**Try it**
Word for word, copy each record that comes after this.

**Version difference data**
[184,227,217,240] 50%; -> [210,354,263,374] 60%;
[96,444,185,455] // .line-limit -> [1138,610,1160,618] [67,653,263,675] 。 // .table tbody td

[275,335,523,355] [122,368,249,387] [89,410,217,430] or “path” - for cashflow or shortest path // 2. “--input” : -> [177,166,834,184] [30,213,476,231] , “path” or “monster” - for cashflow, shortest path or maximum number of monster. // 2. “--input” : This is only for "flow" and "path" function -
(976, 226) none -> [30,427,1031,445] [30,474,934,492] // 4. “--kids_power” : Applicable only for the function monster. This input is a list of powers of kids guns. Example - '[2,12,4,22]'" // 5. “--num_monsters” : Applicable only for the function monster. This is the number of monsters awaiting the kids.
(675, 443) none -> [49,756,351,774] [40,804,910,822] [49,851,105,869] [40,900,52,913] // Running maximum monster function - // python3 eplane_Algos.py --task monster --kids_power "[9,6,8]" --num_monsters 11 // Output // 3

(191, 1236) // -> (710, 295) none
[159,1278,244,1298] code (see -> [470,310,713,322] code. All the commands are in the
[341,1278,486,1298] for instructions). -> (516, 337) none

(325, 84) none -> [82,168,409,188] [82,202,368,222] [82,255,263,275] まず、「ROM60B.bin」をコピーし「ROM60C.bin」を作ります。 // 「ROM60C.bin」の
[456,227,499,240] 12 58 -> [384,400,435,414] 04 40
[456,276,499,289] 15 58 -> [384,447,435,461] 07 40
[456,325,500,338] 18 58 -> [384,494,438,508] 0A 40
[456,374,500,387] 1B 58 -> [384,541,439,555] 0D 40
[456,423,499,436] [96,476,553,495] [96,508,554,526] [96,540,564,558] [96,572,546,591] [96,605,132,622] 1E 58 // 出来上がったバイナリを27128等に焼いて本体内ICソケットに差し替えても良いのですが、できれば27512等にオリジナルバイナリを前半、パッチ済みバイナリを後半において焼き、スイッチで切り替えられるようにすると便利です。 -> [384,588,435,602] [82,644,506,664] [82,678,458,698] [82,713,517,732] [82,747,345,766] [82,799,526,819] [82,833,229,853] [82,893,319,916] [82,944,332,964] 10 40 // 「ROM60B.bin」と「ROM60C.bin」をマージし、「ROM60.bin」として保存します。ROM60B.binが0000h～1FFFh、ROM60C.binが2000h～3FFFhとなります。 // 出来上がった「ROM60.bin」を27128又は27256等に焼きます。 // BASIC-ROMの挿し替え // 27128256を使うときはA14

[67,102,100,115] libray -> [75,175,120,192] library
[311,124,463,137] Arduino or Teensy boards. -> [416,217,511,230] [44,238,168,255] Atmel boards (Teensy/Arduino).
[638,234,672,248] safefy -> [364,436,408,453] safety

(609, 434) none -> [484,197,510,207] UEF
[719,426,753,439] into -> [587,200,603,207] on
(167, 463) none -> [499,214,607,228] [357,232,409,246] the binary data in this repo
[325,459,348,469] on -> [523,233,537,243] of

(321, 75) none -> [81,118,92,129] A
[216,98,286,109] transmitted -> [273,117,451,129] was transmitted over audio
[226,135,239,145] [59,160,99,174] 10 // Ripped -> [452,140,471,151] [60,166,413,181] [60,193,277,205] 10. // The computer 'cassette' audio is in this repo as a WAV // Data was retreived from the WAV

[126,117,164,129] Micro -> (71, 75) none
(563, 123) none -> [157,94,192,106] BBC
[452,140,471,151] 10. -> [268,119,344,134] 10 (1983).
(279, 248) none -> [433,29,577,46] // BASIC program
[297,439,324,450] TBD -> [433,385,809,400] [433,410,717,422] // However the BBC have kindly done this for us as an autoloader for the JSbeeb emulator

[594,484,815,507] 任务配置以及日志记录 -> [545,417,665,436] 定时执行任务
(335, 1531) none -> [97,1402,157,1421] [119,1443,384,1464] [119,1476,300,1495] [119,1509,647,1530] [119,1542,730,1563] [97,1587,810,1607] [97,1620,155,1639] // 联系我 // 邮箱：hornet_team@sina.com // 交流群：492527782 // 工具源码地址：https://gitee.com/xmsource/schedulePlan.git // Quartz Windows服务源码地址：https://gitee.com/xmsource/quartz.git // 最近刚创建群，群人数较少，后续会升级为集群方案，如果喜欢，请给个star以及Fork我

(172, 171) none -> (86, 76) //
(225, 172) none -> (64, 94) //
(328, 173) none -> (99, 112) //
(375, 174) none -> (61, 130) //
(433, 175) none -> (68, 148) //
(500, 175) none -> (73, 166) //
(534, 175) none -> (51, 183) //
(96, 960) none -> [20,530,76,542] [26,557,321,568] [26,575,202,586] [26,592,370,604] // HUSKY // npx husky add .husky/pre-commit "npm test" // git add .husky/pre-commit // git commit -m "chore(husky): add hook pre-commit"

**Response area**
[184,227,217,240] 50%; -> [210,354,263,374] 60%;
[96,444,185,455] // .line-limit -> [1138,610,1160,618] [67,653,263,675] 。 // .table tbody td

[275,335,523,355] [122,368,249,387] [89,410,217,430] or “path” - for cashflow or shortest path // 2. “--input” : -> [177,166,834,184] [30,213,476,231] , “path” or “monster” - for cashflow, shortest path or maximum number of monster. // 2. “--input” : This is only for "flow" and "path" function -
(976, 226) none -> [30,427,1031,445] [30,474,934,492] // 4. “--kids_power” : Applicable only for the function monster. This input is a list of powers of kids guns. Example - '[2,12,4,22]'" // 5. “--num_monsters” : Applicable only for the function monster. This is the number of monsters awaiting the kids.
(675, 443) none -> [49,756,351,774] [40,804,910,822] [49,851,105,869] [40,900,52,913] // Running maximum monster function - // python3 eplane_Algos.py --task monster --kids_power "[9,6,8]" --num_monsters 11 // Output // 3

(191, 1236) // -> (710, 295) none
[159,1278,244,1298] code (see -> [470,310,713,322] code. All the commands are in the
[341,1278,486,1298] for instructions). -> (516, 337) none

(325, 84) none -> [82,168,409,188] [82,202,368,222] [82,255,263,275] まず、「ROM60B.bin」をコピーし「ROM60C.bin」を作ります。 // 「ROM60C.bin」の
[456,227,499,240] 12 58 -> [384,400,435,414] 04 40
[456,276,499,289] 15 58 -> [384,447,435,461] 07 40
[456,325,500,338] 18 58 -> [384,494,438,508] 0A 40
[456,374,500,387] 1B 58 -> [384,541,439,555] 0D 40
[456,423,499,436] [96,476,553,495] [96,508,554,526] [96,540,564,558] [96,572,546,591] [96,605,132,622] 1E 58 // 出来上がったバイナリを27128等に焼いて本体内ICソケットに差し替えても良いのですが、できれば27512等にオリジナルバイナリを前半、パッチ済みバイナリを後半において焼き、スイッチで切り替えられるようにすると便利です。 -> [384,588,435,602] [82,644,506,664] [82,678,458,698] [82,713,517,732] [82,747,345,766] [82,799,526,819] [82,833,229,853] [82,893,319,916] [82,944,332,964] 10 40 // 「ROM60B.bin」と「ROM60C.bin」をマージし、「ROM60.bin」として保存します。ROM60B.binが0000h～1FFFh、ROM60C.binが2000h～3FFFhとなります。 // 出来上がった「ROM60.bin」を27128又は27256等に焼きます。 // BASIC-ROMの挿し替え // 27128256を使うときはA14

[67,102,100,115] libray -> [75,175,120,192] library
[311,124,463,137] Arduino or Teensy boards. -> [416,217,511,230] [44,238,168,255] Atmel boards (Teensy/Arduino).
[638,234,672,248] safefy -> [364,436,408,453] safety

(609, 434) none -> [484,197,510,207] UEF
[719,426,753,439] into -> [587,200,603,207] on
(167, 463) none -> [499,214,607,228] [357,232,409,246] the binary data in this repo
[325,459,348,469] on -> [523,233,537,243] of

(321, 75) none -> [81,118,92,129] A
[216,98,286,109] transmitted -> [273,117,451,129] was transmitted over audio
[226,135,239,145] [59,160,99,174] 10 // Ripped -> [452,140,471,151] [60,166,413,181] [60,193,277,205] 10. // The computer 'cassette' audio is in this repo as a WAV // Data was retreived from the WAV

[126,117,164,129] Micro -> (71, 75) none
(563, 123) none -> [157,94,192,106] BBC
[452,140,471,151] 10. -> [268,119,344,134] 10 (1983).
(279, 248) none -> [433,29,577,46] // BASIC program
[297,439,324,450] TBD -> [433,385,809,400] [433,410,717,422] // However the BBC have kindly done this for us as an autoloader for the JSbeeb emulator

[594,484,815,507] 任务配置以及日志记录 -> [545,417,665,436] 定时执行任务
(335, 1531) none -> [97,1402,157,1421] [119,1443,384,1464] [119,1476,300,1495] [119,1509,647,1530] [119,1542,730,1563] [97,1587,810,1607] [97,1620,155,1639] // 联系我 // 邮箱：hornet_team@sina.com // 交流群：492527782 // 工具源码地址：https://gitee.com/xmsource/schedulePlan.git // Quartz Windows服务源码地址：https://gitee.com/xmsource/quartz.git // 最近刚创建群，群人数较少，后续会升级为集群方案，如果喜欢，请给个star以及Fork我

(172, 171) none -> (86, 76) //
(225, 172) none -> (64, 94) //
(328, 173) none -> (99, 112) //
(375, 174) none -> (61, 130) //
(433, 175) none -> (68, 148) //
(500, 175) none -> (73, 166) //
(534, 175) none -> (51, 183) //
(96, 960) none -> [20,530,76,542] [26,557,321,568] [26,575,202,586] [26,592,370,604] // HUSKY // npx husky add .husky/pre-commit "npm test" // git add .husky/pre-commit // git commit -m "chore(husky): add hook pre-commit"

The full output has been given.